▶ **Task objective**: Find "column Points | formula: [Runs]" in the material, then return exactly the line containing it and all lines after it to the end, leaving out pictures.

▶ **Listed records**:
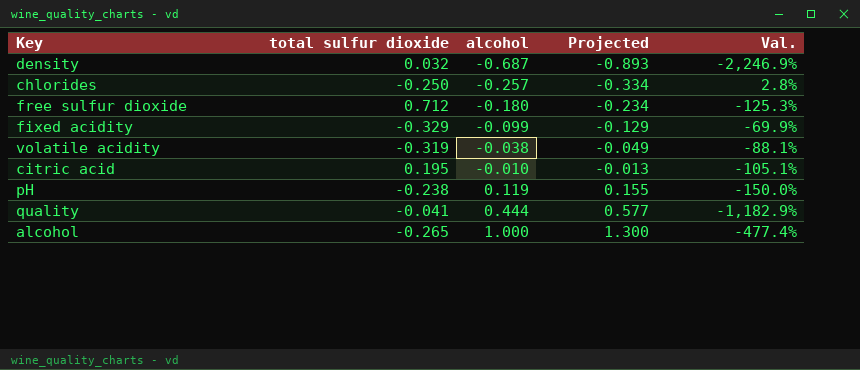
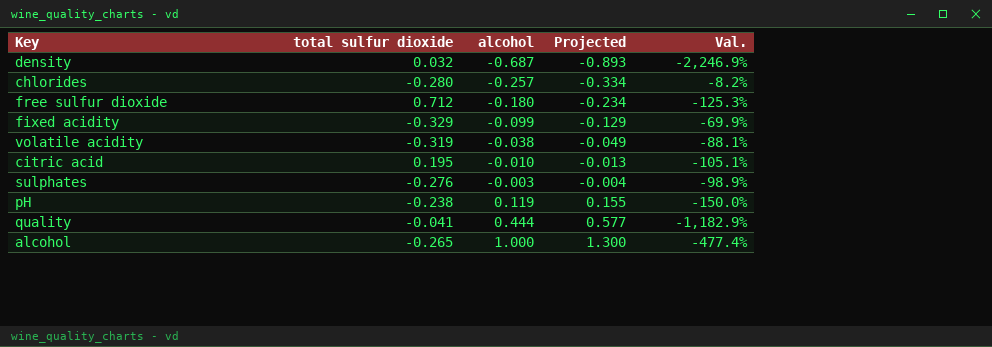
chlorides | total sulfur dioxide: -0.250 -> -0.280
chlorides | Val.: 2.8% -> -8.2%
row sulphates: none -> -0.276 | -0.003 | -0.004 | -98.9%

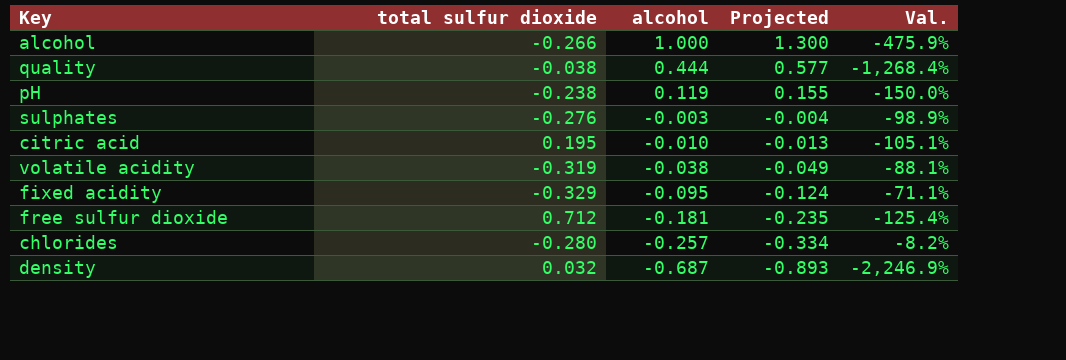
row order: alcohol ascending -> alcohol descending
alcohol | total sulfur dioxide: -0.265 -> -0.266
alcohol | Val.: -477.4% -> -475.9%
quality | total sulfur dioxide: -0.041 -> -0.038
quality | Val.: -1,182.9% -> -1,268.4%
fixed acidity | alcohol: -0.099 -> -0.095
fixed acidity | Projected: -0.129 -> -0.124
fixed acidity | Val.: -69.9% -> -71.1%
free sulfur dioxide | alcohol: -0.180 -> -0.181
free sulfur dioxide | Projected: -0.234 -> -0.235
free sulfur dioxide | Val.: -125.3% -> -125.4%

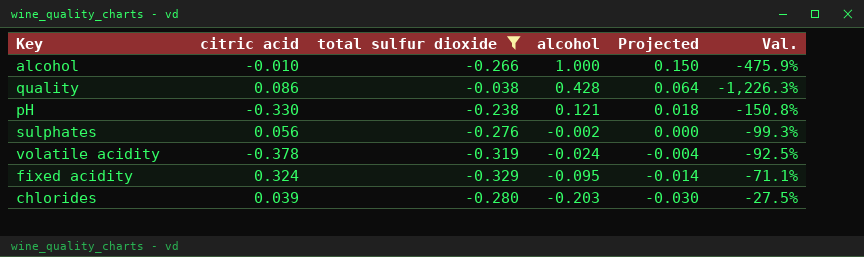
filter: none -> total sulfur dioxide <= -0.038
column citric acid | position: none -> 2
column Projected | formula: [alcohol] * 1.3 -> [alcohol] * 0.15
quality | alcohol: 0.444 -> 0.428
quality | Val.: -1,268.4% -> -1,226.3%
pH | alcohol: 0.119 -> 0.121
pH | Val.: -150.0% -> -150.8%
sulphates | alcohol: -0.003 -> -0.002
sulphates | Val.: -98.9% -> -99.3%
volatile acidity | alcohol: -0.038 -> -0.024
volatile acidity | Val.: -88.1% -> -92.5%
chlorides | alcohol: -0.257 -> -0.203
chlorides | Val.: -8.2% -> -27.5%

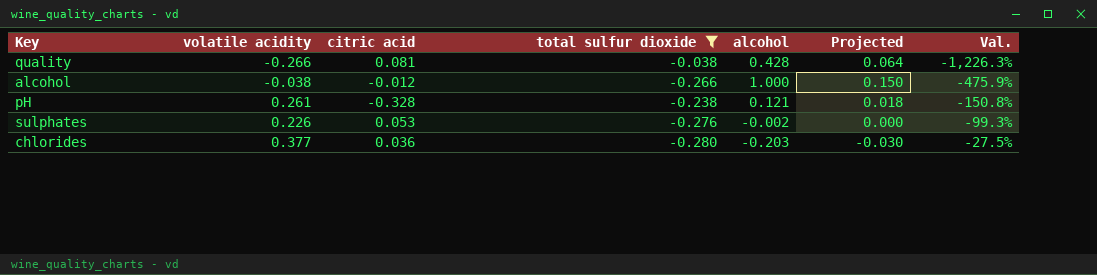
row order: alcohol descending -> Val. ascending
column volatile acidity | position: none -> 2
row volatile acidity: -0.378 | -0.319 | -0.024 | -0.004 | -92.5% -> none
row fixed acidity: 0.324 | -0.329 | -0.095 | -0.014 | -71.1% -> none
quality | citric acid: 0.086 -> 0.081
alcohol | citric acid: -0.010 -> -0.012
pH | citric acid: -0.330 -> -0.328
sulphates | citric acid: 0.056 -> 0.053
chlorides | citric acid: 0.039 -> 0.036

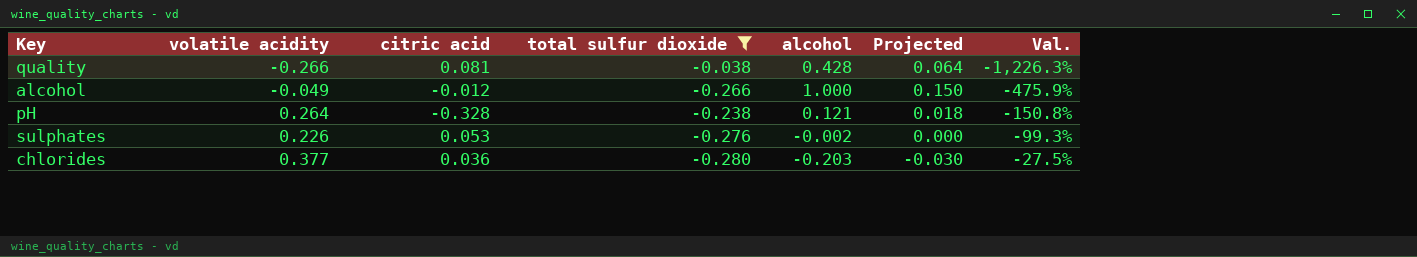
alcohol | volatile acidity: -0.038 -> -0.049
pH | volatile acidity: 0.261 -> 0.264

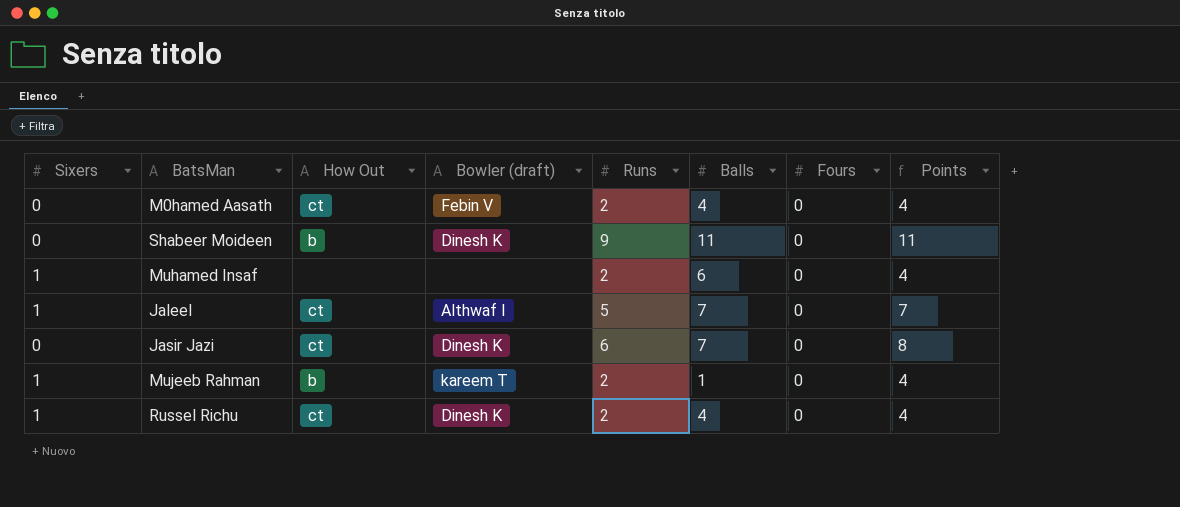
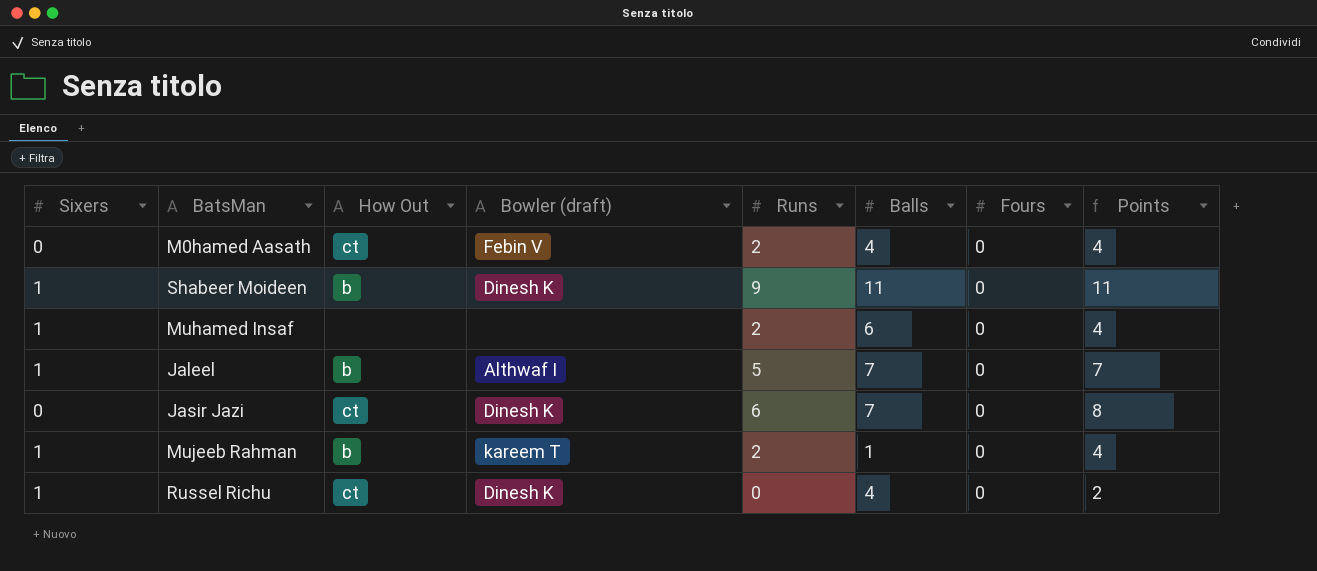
Shabeer Moideen | Sixers: 0 -> 1
Jaleel | How Out: ct -> b
Russel Richu | Runs: 2 -> 0
Russel Richu | Points: 4 -> 2

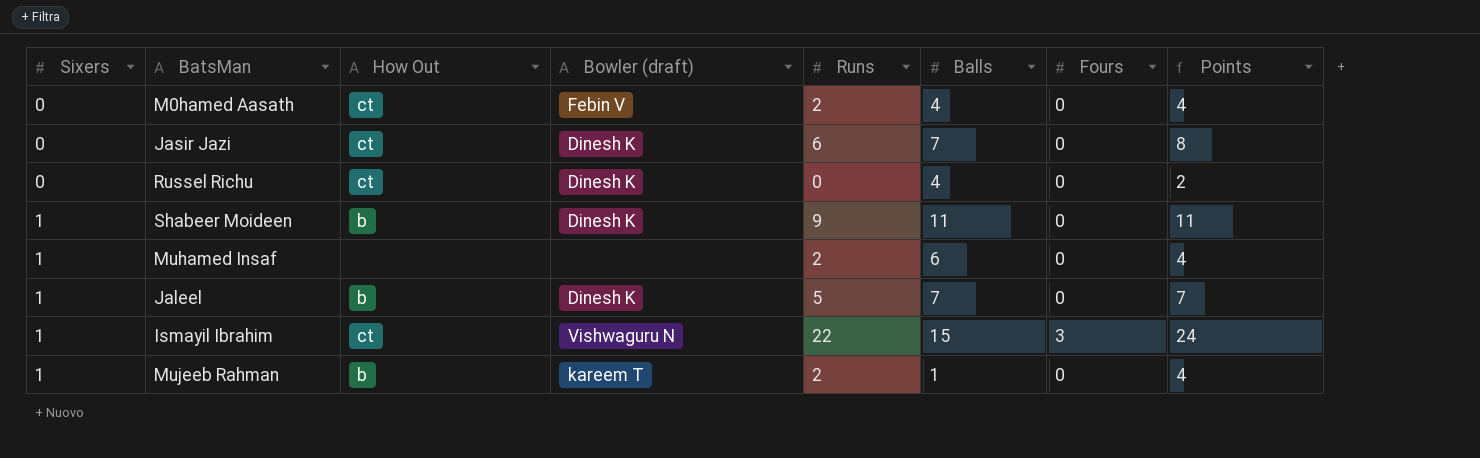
row order: none -> Sixers ascending
Russel Richu | Sixers: 1 -> 0
Jaleel | Bowler (draft): Althwaf I -> Dinesh K
row Ismayil Ibrahim: none -> 1 | ct | Vishwaguru N | 22 | 15 | 3 | 24

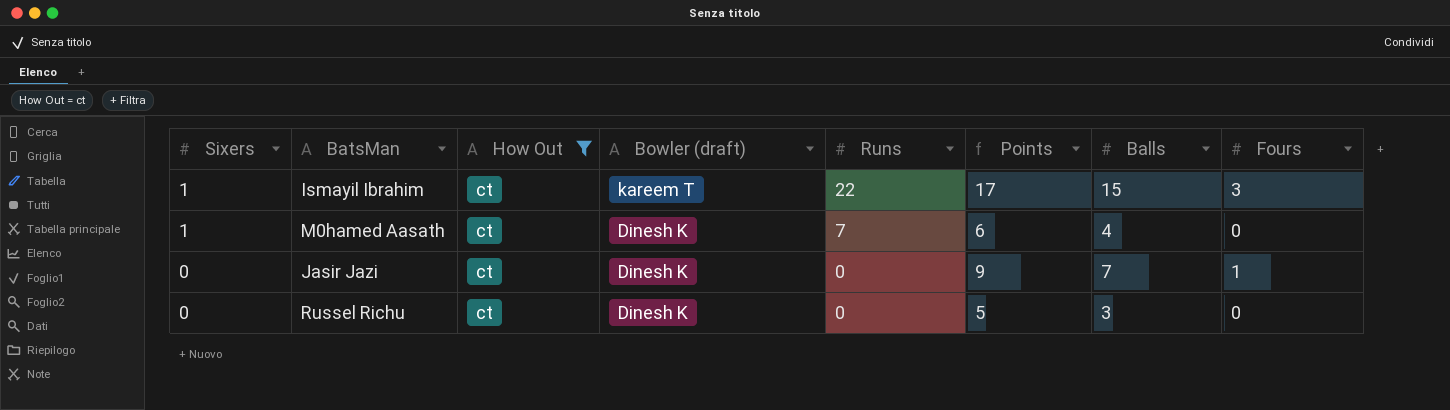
filter: none -> How Out = ct
row order: Sixers ascending -> Sixers descending
column Points | formula: [Runs] + 2 -> [Balls] + 2
column Points | position: 8 -> 6
Ismayil Ibrahim | Bowler (draft): Vishwaguru N -> kareem T
M0hamed Aasath | Sixers: 0 -> 1
M0hamed Aasath | Bowler (draft): Febin V -> Dinesh K
M0hamed Aasath | Runs: 2 -> 7
Jasir Jazi | Runs: 6 -> 0
Jasir Jazi | Fours: 0 -> 1
Russel Richu | Balls: 4 -> 3

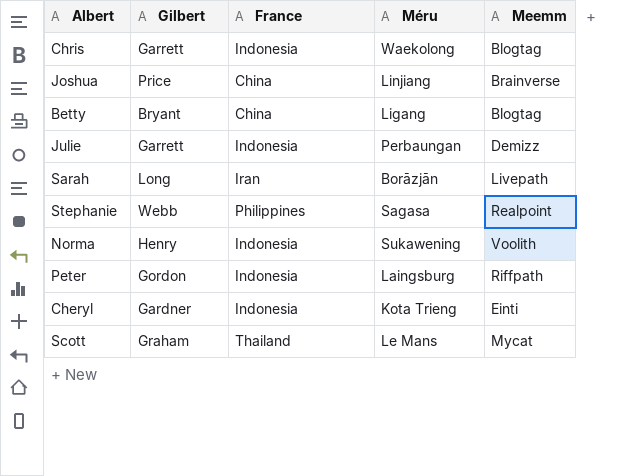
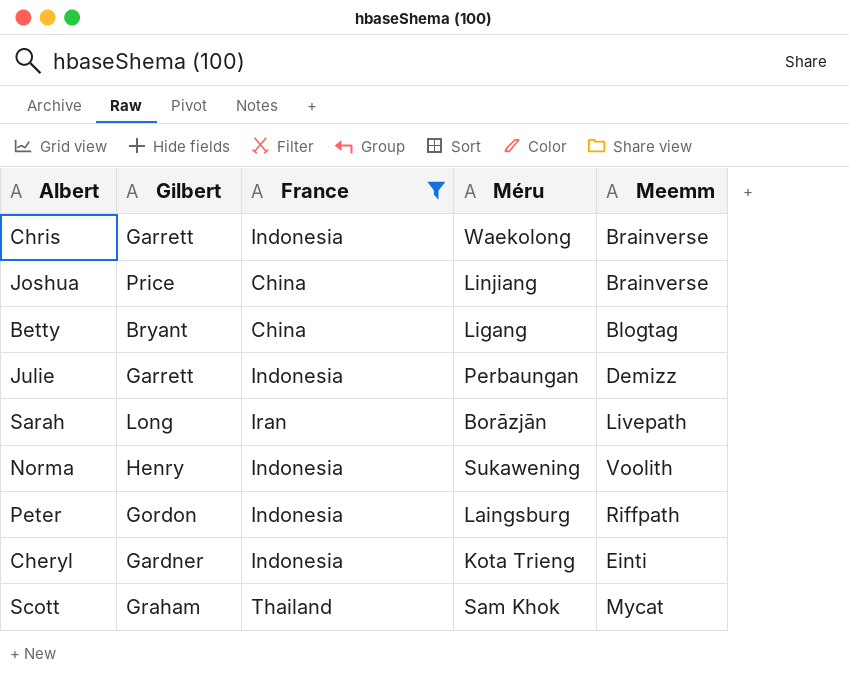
filter: none -> France != Philippines
Chris | Meemm: Blogtag -> Brainverse
Scott | Méru: Le Mans -> Sam Khok

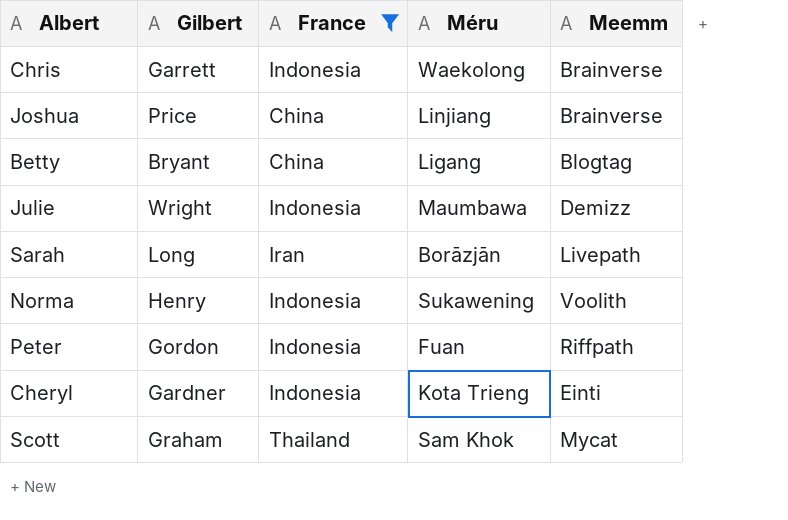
Julie | Gilbert: Garrett -> Wright
Julie | Méru: Perbaungan -> Maumbawa
Peter | Méru: Laingsburg -> Fuan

▶ **Answer area**:
column Points | formula: [Runs] + 2 -> [Balls] + 2
column Points | position: 8 -> 6
Ismayil Ibrahim | Bowler (draft): Vishwaguru N -> kareem T
M0hamed Aasath | Sixers: 0 -> 1
M0hamed Aasath | Bowler (draft): Febin V -> Dinesh K
M0hamed Aasath | Runs: 2 -> 7
Jasir Jazi | Runs: 6 -> 0
Jasir Jazi | Fours: 0 -> 1
Russel Richu | Balls: 4 -> 3

filter: none -> France != Philippines
Chris | Meemm: Blogtag -> Brainverse
Scott | Méru: Le Mans -> Sam Khok

Julie | Gilbert: Garrett -> Wright
Julie | Méru: Perbaungan -> Maumbawa
Peter | Méru: Laingsburg -> Fuan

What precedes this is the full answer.